SUPPLIED DATA section start

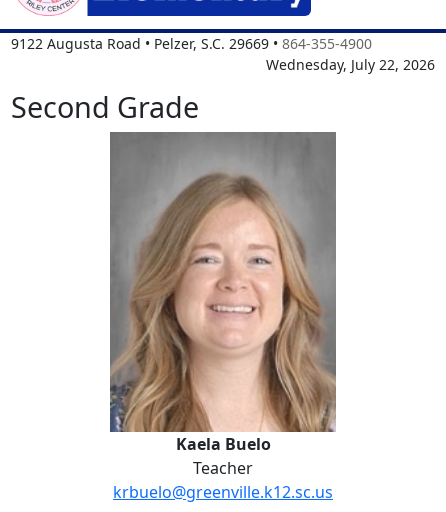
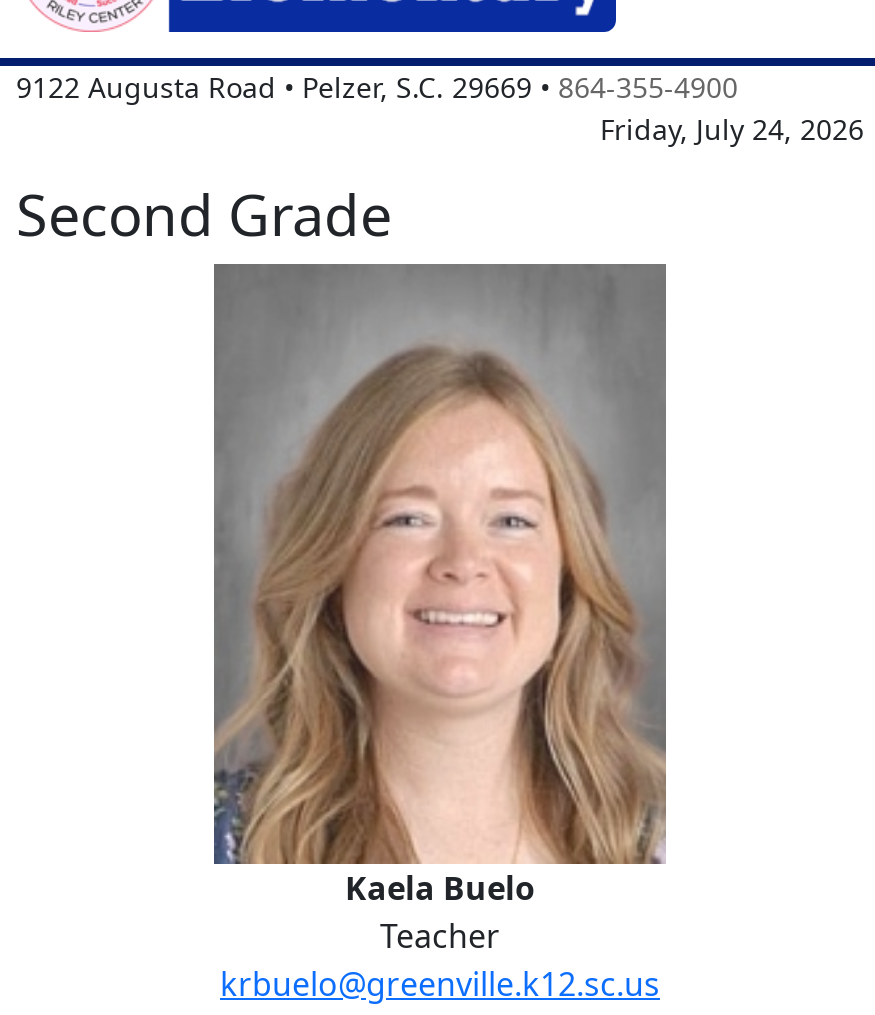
- Wednesday, July 22, 2026
+ Friday, July 24, 2026
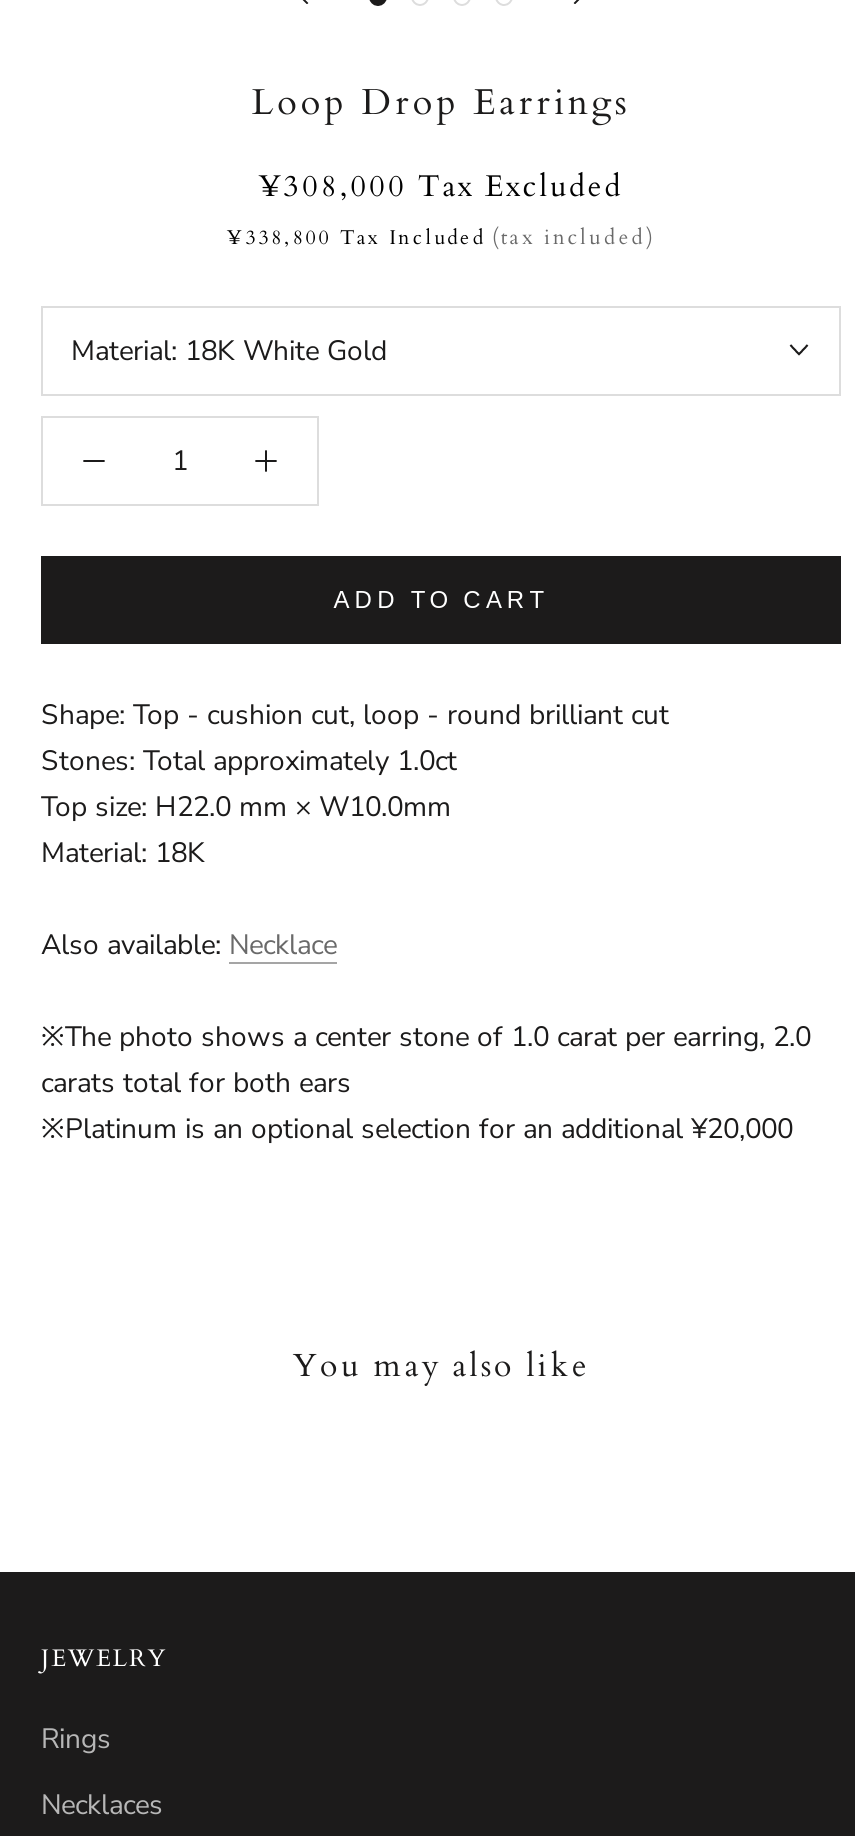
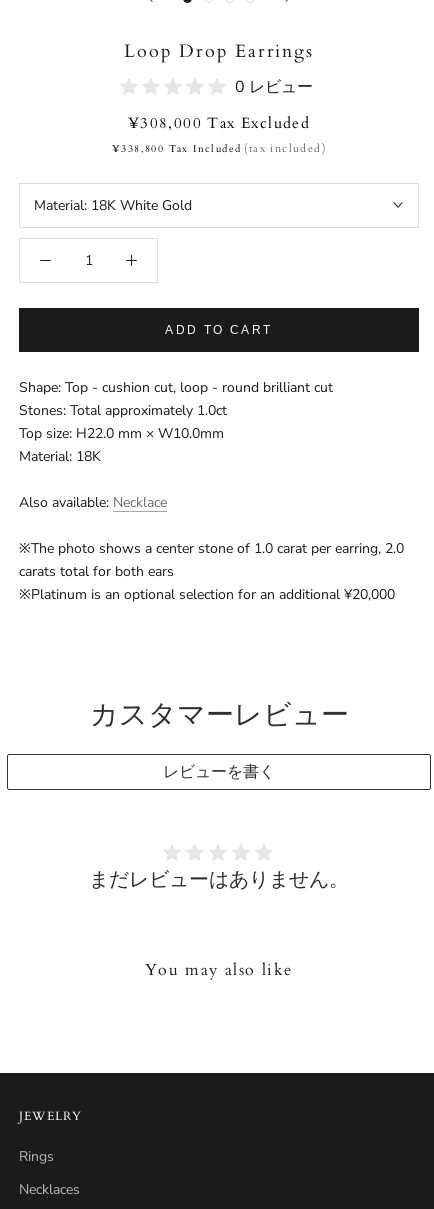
+ 0 レビュー

+ まだレビューはありません。

+ カスタマーレビュー
+ レビューを書く
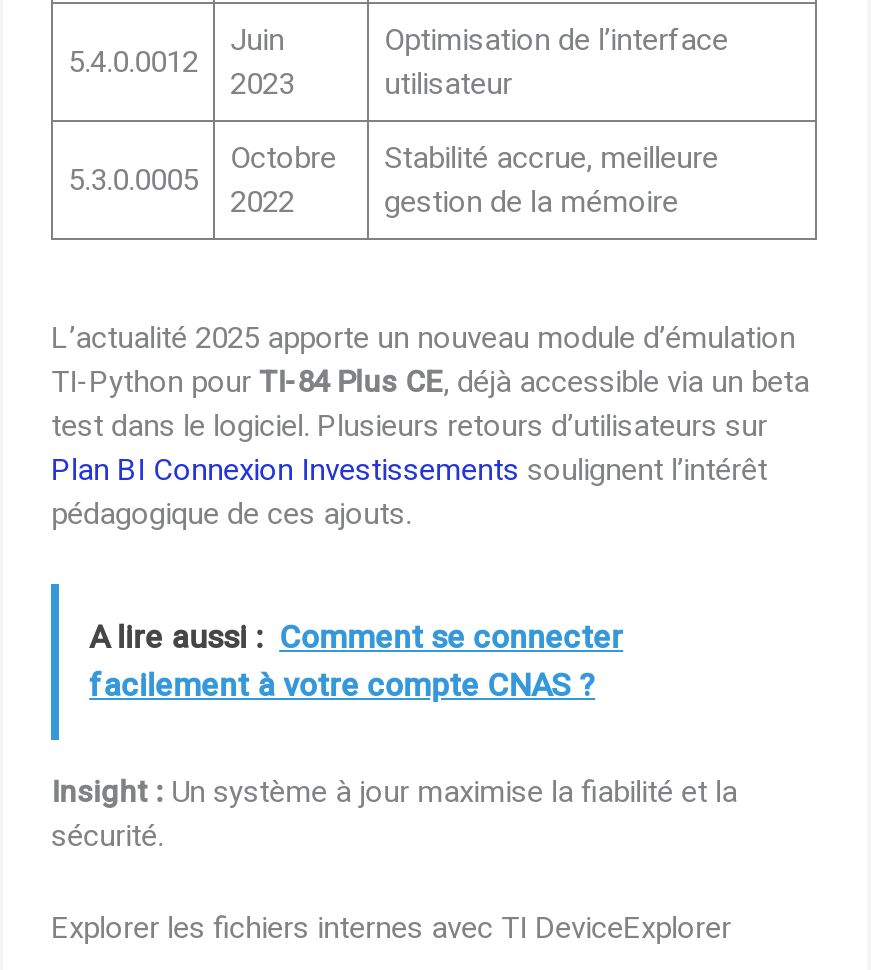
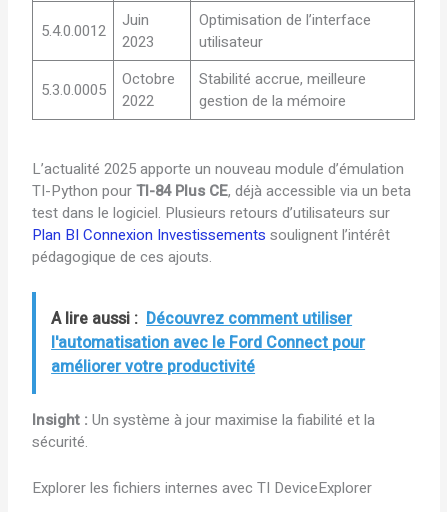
- A lire aussi : Comment se connecter
- facilement à votre compte CNAS ?
+ A lire aussi : Découvrez comment utiliser
+ l'automatisation avec le Ford Connect pour
+ améliorer votre productivité
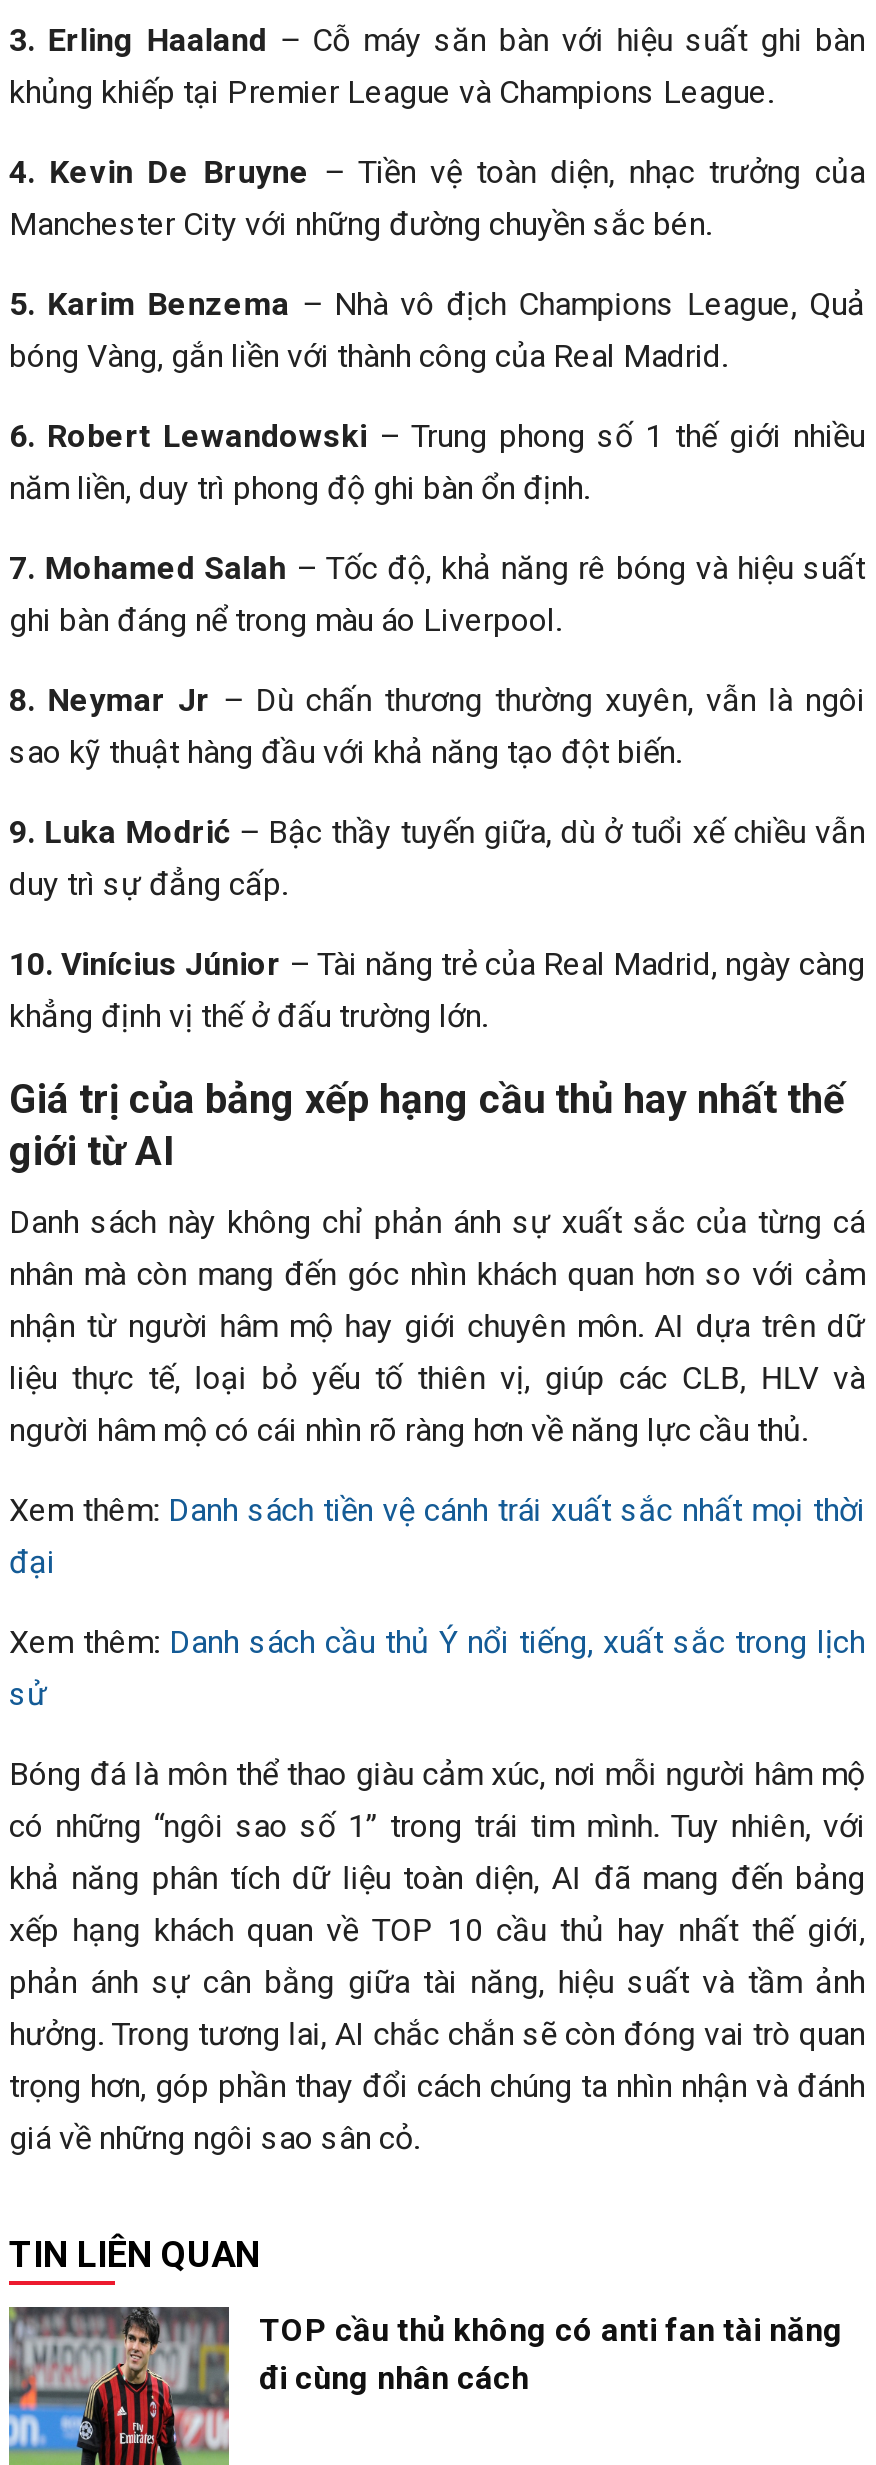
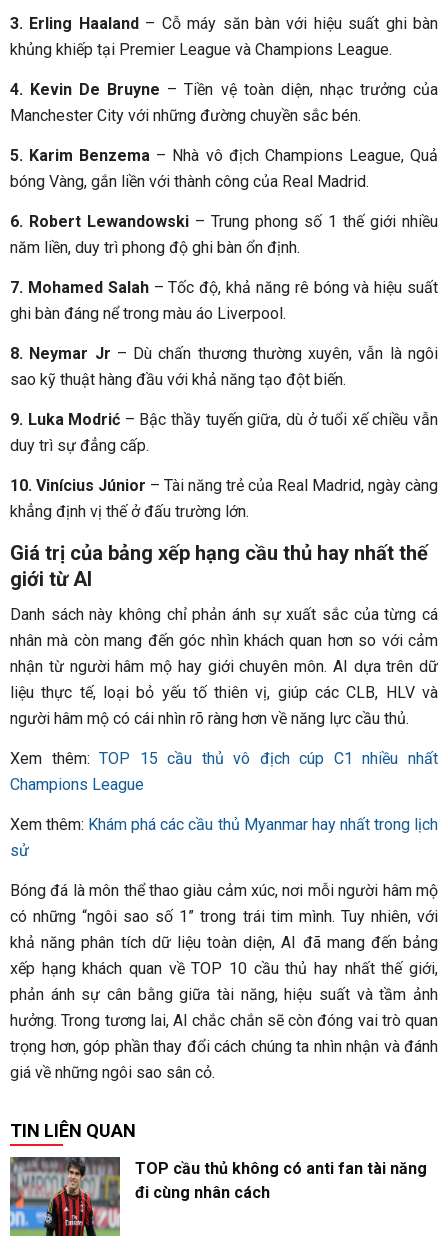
- Xem thêm: Danh sách tiền vệ cánh trái xuất sắc nhất mọi thời
- đại
+ Xem thêm: TOP 15 cầu thủ vô địch cúp C1 nhiều nhất
+ Champions League

- Xem thêm: Danh sách cầu thủ Ý nổi tiếng, xuất sắc trong lịch
+ Xem thêm: Khám phá các cầu thủ Myanmar hay nhất trong lịch
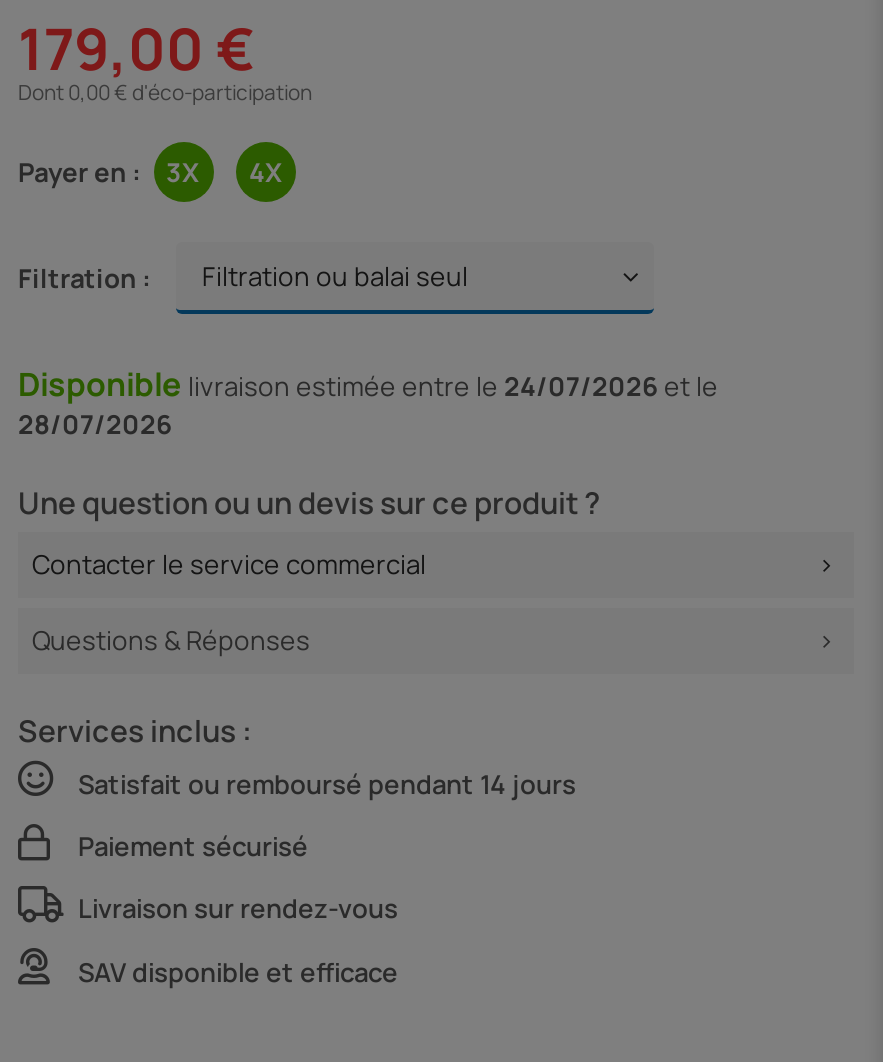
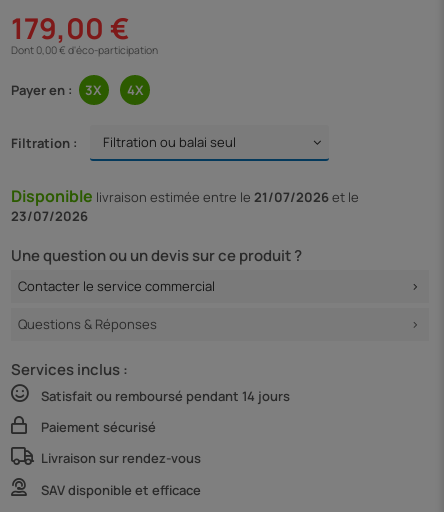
- Disponible livraison estimée entre le 24/07/2026 et le
+ Disponible livraison estimée entre le 21/07/2026 et le

- 28/07/2026
+ 23/07/2026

SUPPLIED DATA section end

INSTRUCTIONS FOR THE TASK:
From the records above, copy each line in which the string "trong" occurs.

RESPONSE AREA:
- Xem thêm: Danh sách cầu thủ Ý nổi tiếng, xuất sắc trong lịch
+ Xem thêm: Khám phá các cầu thủ Myanmar hay nhất trong lịch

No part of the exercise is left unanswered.